Though the Payment Card Industry Data Security Standards (or PCI DSS) applies to every merchant who accepts payment cards, many organizations, especially hospitals that process credit card transactions for outpatient services, lack a comprehensive understanding of what PCI is or how it’s enforced. Unfortunately, this puts these organizations at a serious disadvantage when it comes time to making decisions around PCI compliance. Two common PCI compliance misconceptions are:

1. Fiction: Infrastructure products such as servers, storage arrays, network switches, routers and SD-WAN appliances can suffice by being branded “PCI-compliant”:
Fact: These devices cannot be “PCI compliant.” Instead, their software must be designed with appropriate security measures and safeguards that follow the requirements set forth by PCI DSS in order to assist a merchant in maintaining PCI compliance.

2. Fiction: PCI compliance applies only to cardholder data stored in a data center on servers or in databases:
Fact: Cardholder data must be protected end-to-end throughout the transaction, even while data are traversing the WAN.

The Talari Failsafe SD-WAN Advantage

A Talari SD-WAN solution allows organizations to deliver a cost-effective, highly resilient business-class WAN over any infrastructure including leased line, MPLS or Internet. A key component of this solution is its ability to mitigate against WAN impediments such as loss and jitter to deliver a best-in-class SD-WAN for business-critical applications. Security is a fundamental core component, which builds on the foundation of secure, encrypted tunnels between every endpoint. While this secure overlay model protects cardholder data as they are transmitted across the WAN, it is only one of the many security measures required for an enterprise to adhere and comply to the provisions specified by PCI DSS.

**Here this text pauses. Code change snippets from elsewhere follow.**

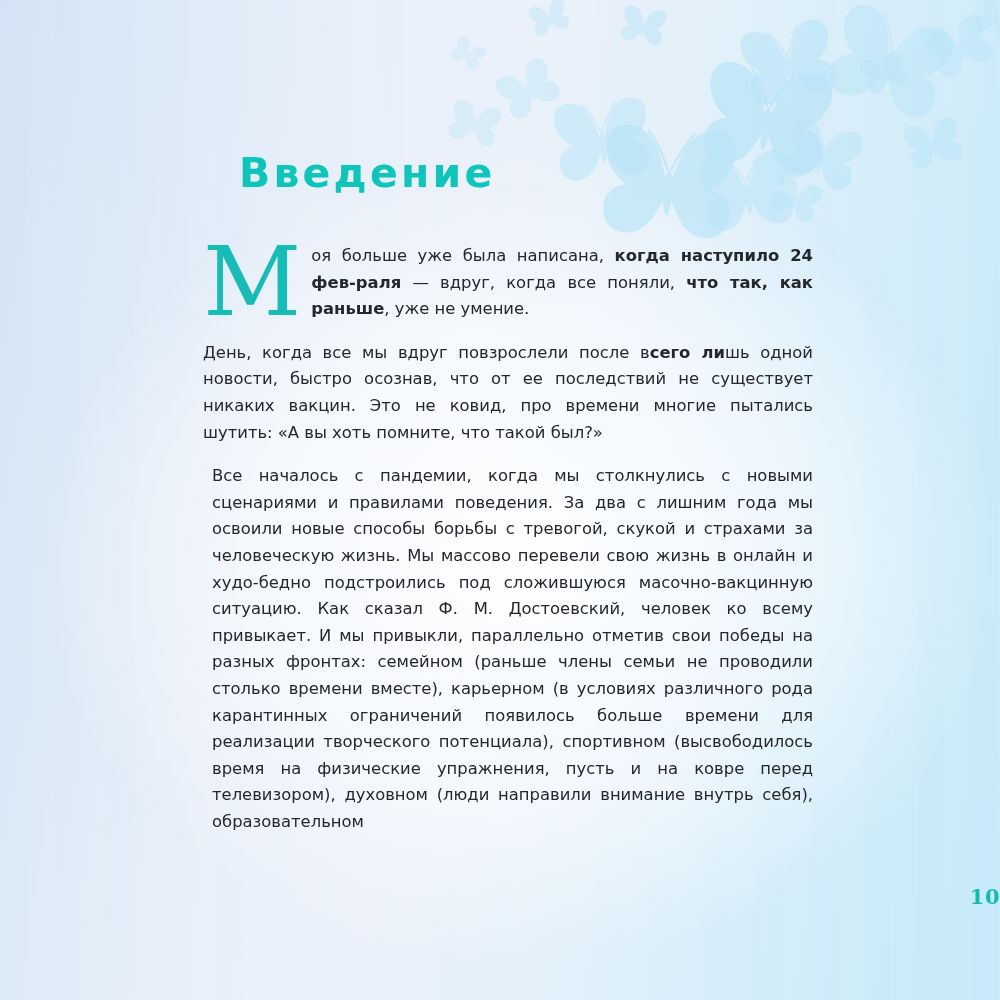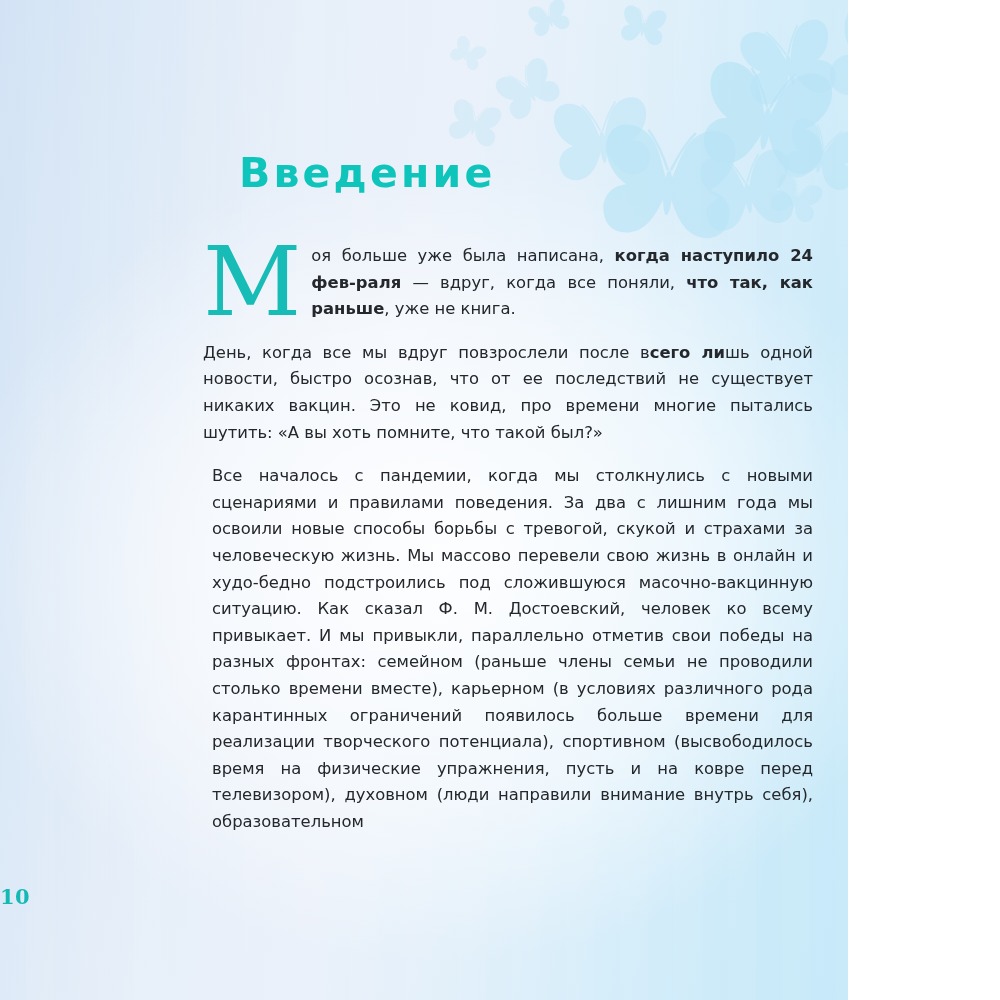--- a/index.html
+++ b/index.html
@@ -15,7 +15,7 @@
 
   #page {
     position: relative;
-    width: 848px;
+    width: 1000px;
     height: 1000px;
     overflow: hidden;
     background:

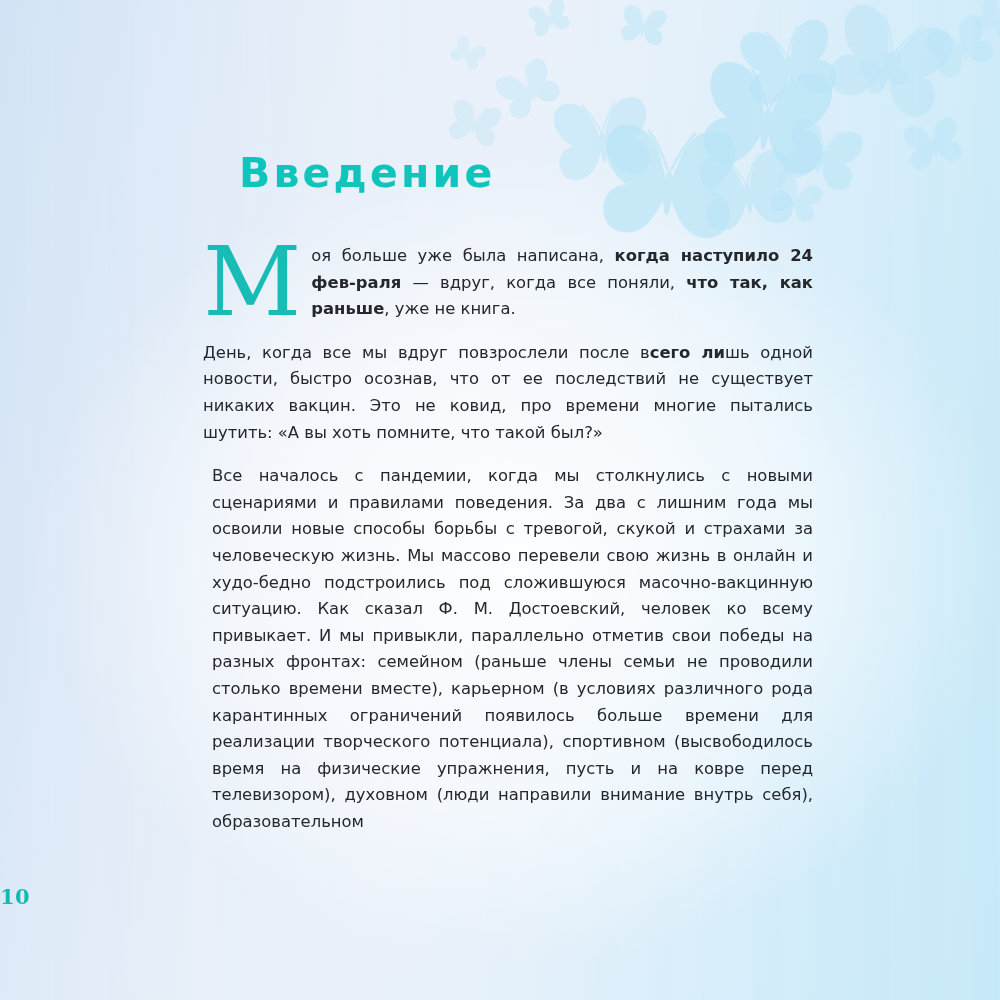--- a/index.html
+++ b/index.html
@@ -183,7 +183,7 @@
     <div class="body-col">
       <p class="para">
         <span class="dropcap">М</span>
-        <span class="runs"><span>оя больше уже была написана, </span><span class="b">когда наступило 24 фев‑раля</span><span> — вдруг, когда все поняли, </span><span class="b">что так, как раньше</span><span>, уже не книга.</span></span>
+        <span class="runs"><span>оя больше уже была написана, </span><span class="b">когда наступило 24 фев‑раля</span><span> — вдруг, когда все поняли, </span><span class="b">что так, как раньше</span><span>, уже не умение.</span></span>
       </p>
       <p class="para">
         <span class="runs"><span>День, когда все мы вдруг повзрослели после в</span><span class="b">сего ли</span><span>шь одной новости, быстро осознав, что от ее последствий не существует никаких вакцин. Это не ковид, про времени многие пытались шутить: «А вы хоть помните, что такой был?»</span></span>

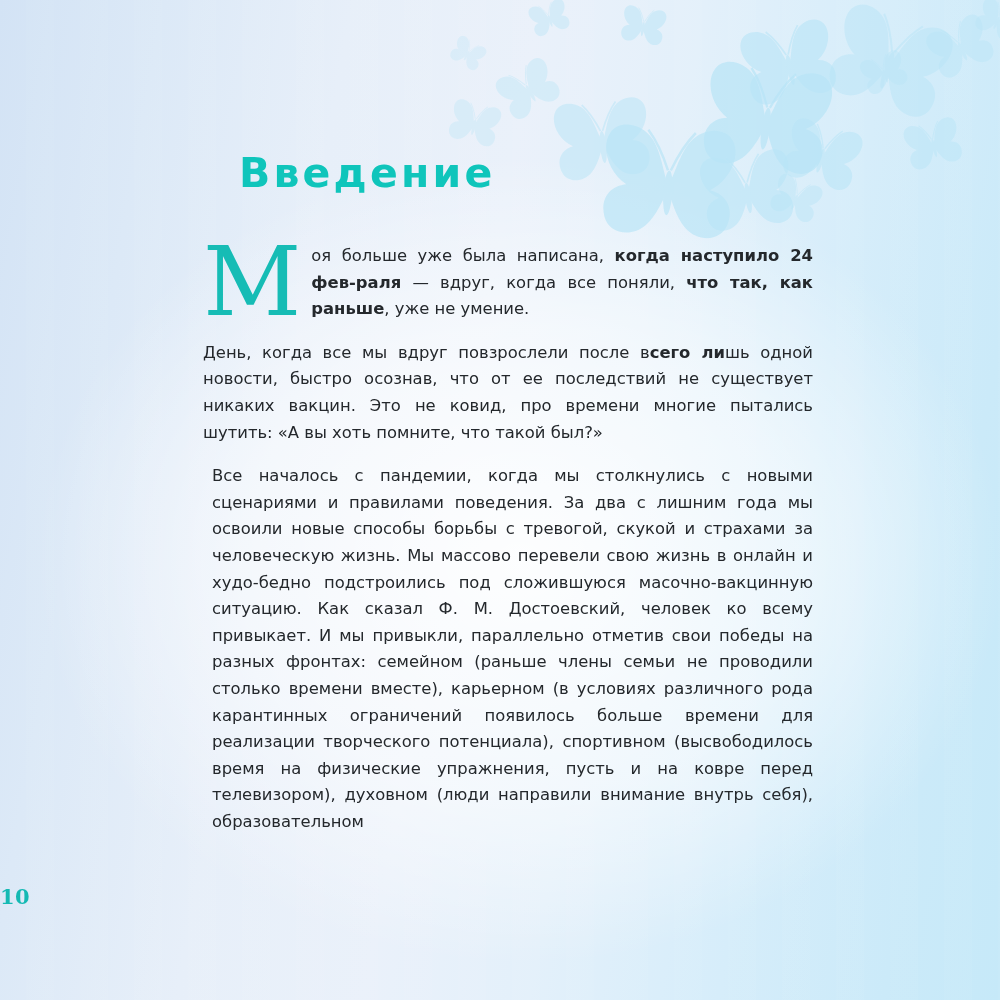--- a/index.html
+++ b/index.html
@@ -116,7 +116,7 @@
     left: 0;
     top: 884px;
     width: 1000px;
-    text-align: left;
+    text-align: right;
     font-family: "DejaVu Serif", serif;
     font-weight: 700;
     font-size: 21px;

Beyond securing data as it is transmitted over the WAN, a Talari SD-WAN security architecture encompasses the management plane as well by explicitly segregating all management and network traffic. This enables organizations to use known hardened applications to protect the appliance’s management and configuration features. This division also means that the SD-WAN data path cannot be compromised through management applications with known or unknown exploits or standard probing techniques as the data path is not required to monitor, respond to or forward management application traffic. Finally, Talari can easily integrate with 3rd party solutions, such as Zscaler’s Cloud Security and Palo Alto Networks’ similar platform, to introduce incremental services designed to prevent data loss and stop data exfiltration.